What’s New in Robotic Lung Surgery?

By Contributing Writer - November 26, 2019

“The future of robotic lung surgery is tied to new developments in the computer interface,” said Dr. Jacques Fontaine, thoracic surgeon at Moffitt Cancer Center.

Dr. Jacques Fontaine, thoracic surgeon

The enhanced computer interface between the patient and the surgeon is expected to further advance the benefits of robotic surgery for those with lung cancer and will present key differences between robotic surgery and minimally invasive video-assisted thoracoscopic surgery, said Fontaine.

The benefits of robotic lung surgery include smaller scars, less pain, faster recovery, less bleeding and less possibility of requiring a blood transfusion. When performed by experienced surgeons, robotic lung surgery is safer than traditional open surgery with less chance of developing complications such as pneumonia. For the surgeon, robotic surgery provides advantages not offered through traditional surgery, including the use of small incisions, 3D vision, magnified vision, dexterous instruments and a scale of motion that allows more precise movements while performing surgery.

Beyond these benefits, the new multifaceted computer interface will offer an enhanced surgery experience in several ways:

  • If dye is injected into the blood vessels, the computer interface will allow the surgeon to see where there is good blood supply in the lungs, as well as where the blood supply is less optimal.
  • Similarly, if dye is injected into the lymph nodes, the surgeon can see where the lymph nodes are more likely to have cancer and to locate the lymph nodes less likely to have disease.
  • The surgeon can view the patient’s lung with a superimposed CT scan of the lung nodule live in real time and be able to precisely view where the nodule is during the robotic procedure.

Fontaine and Moffitt thoracic surgeon Dr. Eric Toloza are collaborating with researchers and engineers who are developing the computer interface enhancements for the da Vinci robotic surgical system. The new features of this computer interface are expected to be available commercially within the next two to three years.

Dr. Eric Toloza, thoracic oncologist

Fontaine and Toloza have been invited to share their feedback as surgeons to assist in development of the next generation robotic system. They perform on average six to eight robotic lung surgeries per week and have performed well over 2,000 robotic lung surgeries at Moffitt since 2010.

They also mentor other surgeons from throughout the United States who want to learn the technical specifics of thoracic robotic surgery. Through this program, surgeons receive didactic teaching, participate in preclinical labs and observe live robotic lung surgeries performed at Moffitt. “Then we go to their local hospital wherever they are in the country and we proctor them, or coach them, as they do their first cases.  It’s a complete mentorship program, and we have done this for several dozen surgeons,” said Fontaine.

In another initiative to further the practice of robotic lung surgery, Fontaine directs Moffitt’s Robotic Thoracic Surgery Fellowship. Each year through this fellowship, started in 2015, a newly graduated, board eligible thoracic surgeon who wants to learn robotic lung surgery before going into practice comes to Moffitt for 12 months of intensive training. “Robotic surgery is undeniably the future of surgery, so every hospital wants their surgeons to be able to perform robotic surgery, but not every teaching institution is providing this training. Because of our experience here, we decided to create the teaching program,” said Fontaine.

Although robotic surgery systems represent the latest technology and advancements and the computer interface developments will add even more benefit, Fontaine cautioned patients not to seek care at a hospital simply because it has a robotic system.

“Most hospitals today have robots. The robot for surgery is an expensive, technologically advanced tool, but it is still just that — a tool,” said Fontaine. “It is not enough for a patient to simply see a physician who can do robotic surgery. A patient with lung cancer needs to see somebody who not only has expertise in robotic surgery but who also is experienced in treating patients with lung cancer. Such a physician can provide a valid recommendation of the best treatment plan for each patient, whether robotic or traditional surgery or whether nonsurgical treatment such as radiation therapy or immunotherapy would offer a better treatment choice.”

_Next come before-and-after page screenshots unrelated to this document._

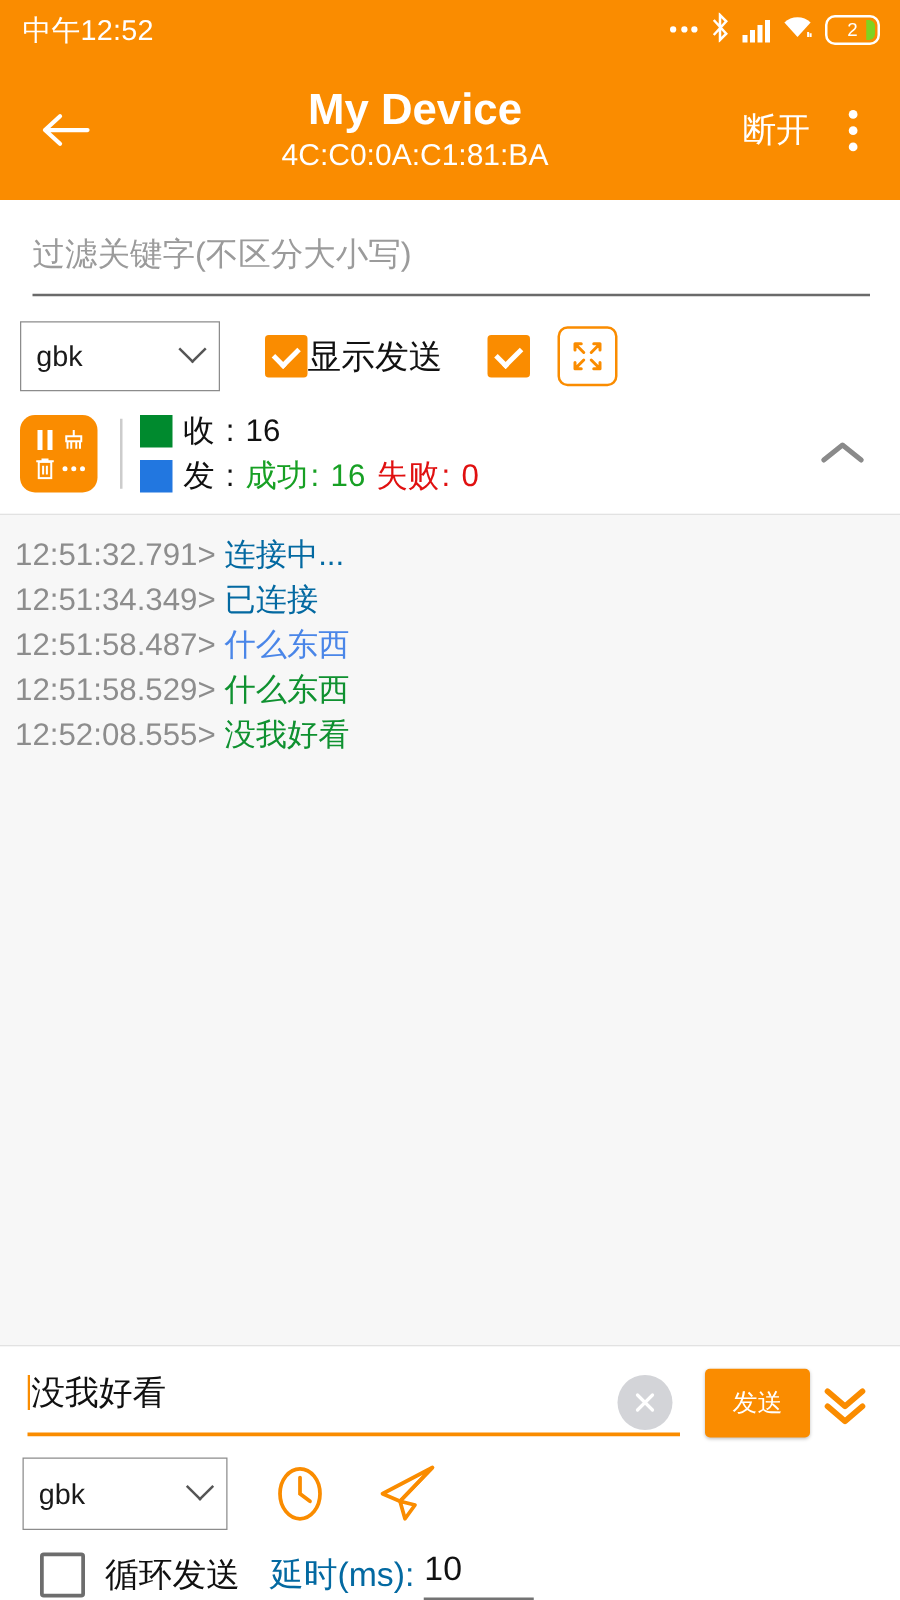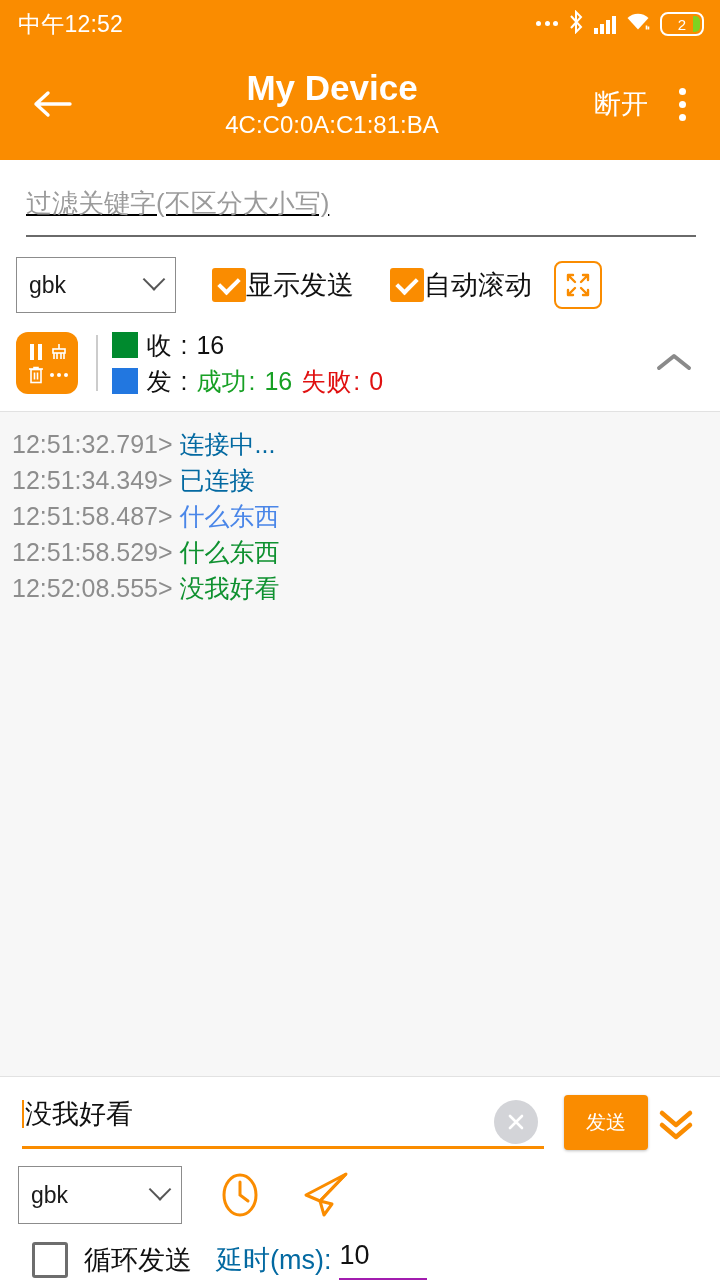"过滤关键字(不区分大小写)" .filter-wrap { text-decoration: underline -> none }
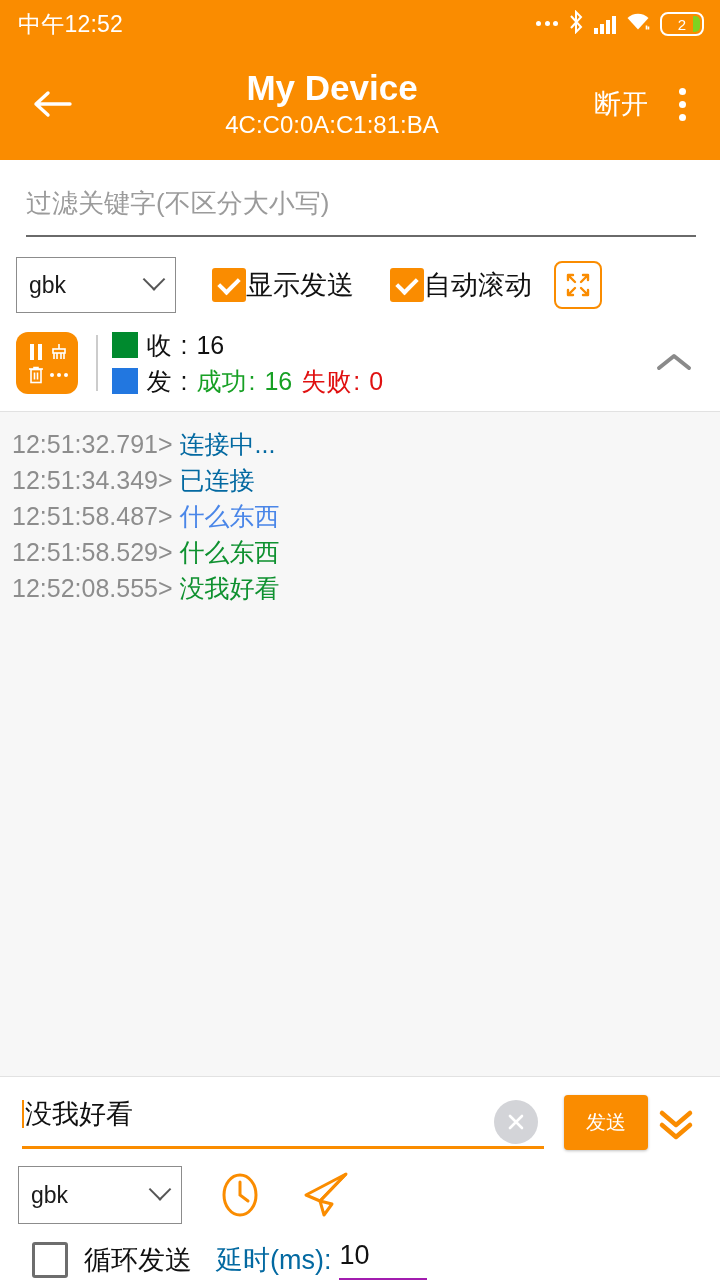"自动滚动" span.cb-label { html: <span>自动滚动</span> -> none }
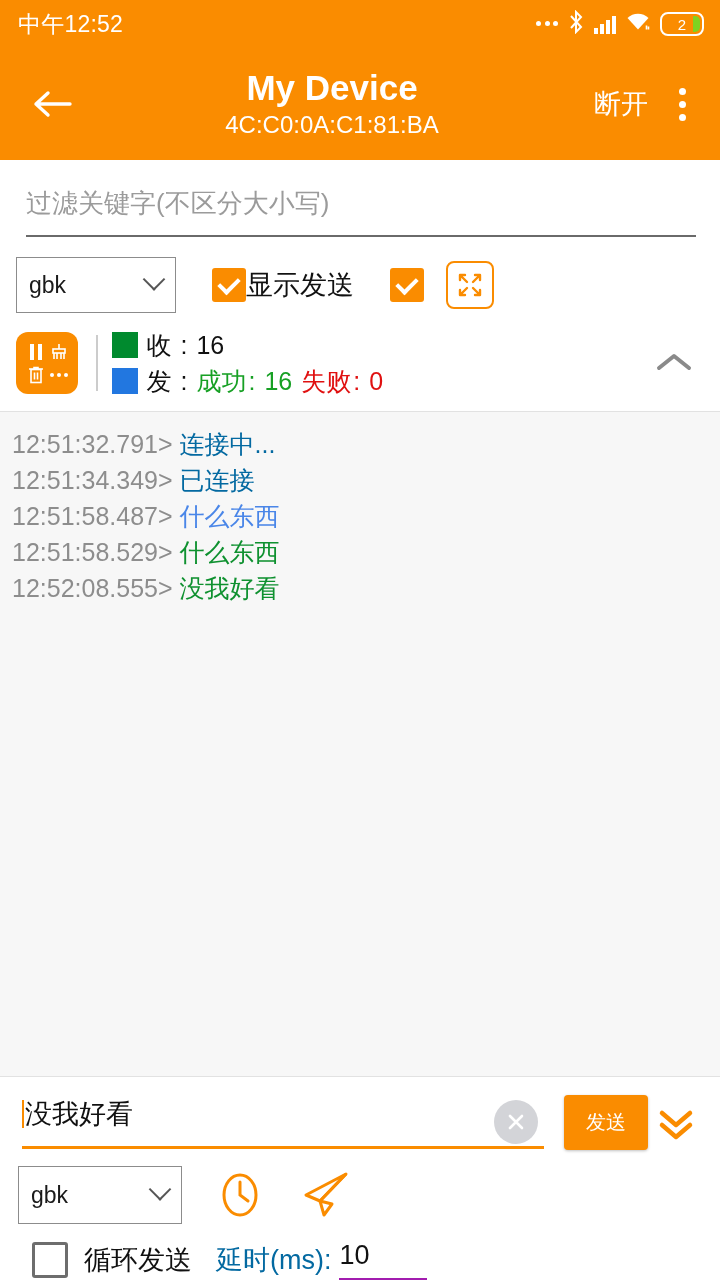"10" .delay-val { border-bottom: 2px solid #a21caf -> 2px solid #737373 }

For patients considering robotic lung surgery, it is important to go to a facility where many such procedures are performed. The more robotic experience a surgeon has, the better the outcomes. “According to data from Intuitive, which manufactures the da Vinci robotic system, Moffitt is performing more robotic lung surgery procedures than any other single center in the Southeast United States,” said Fontaine.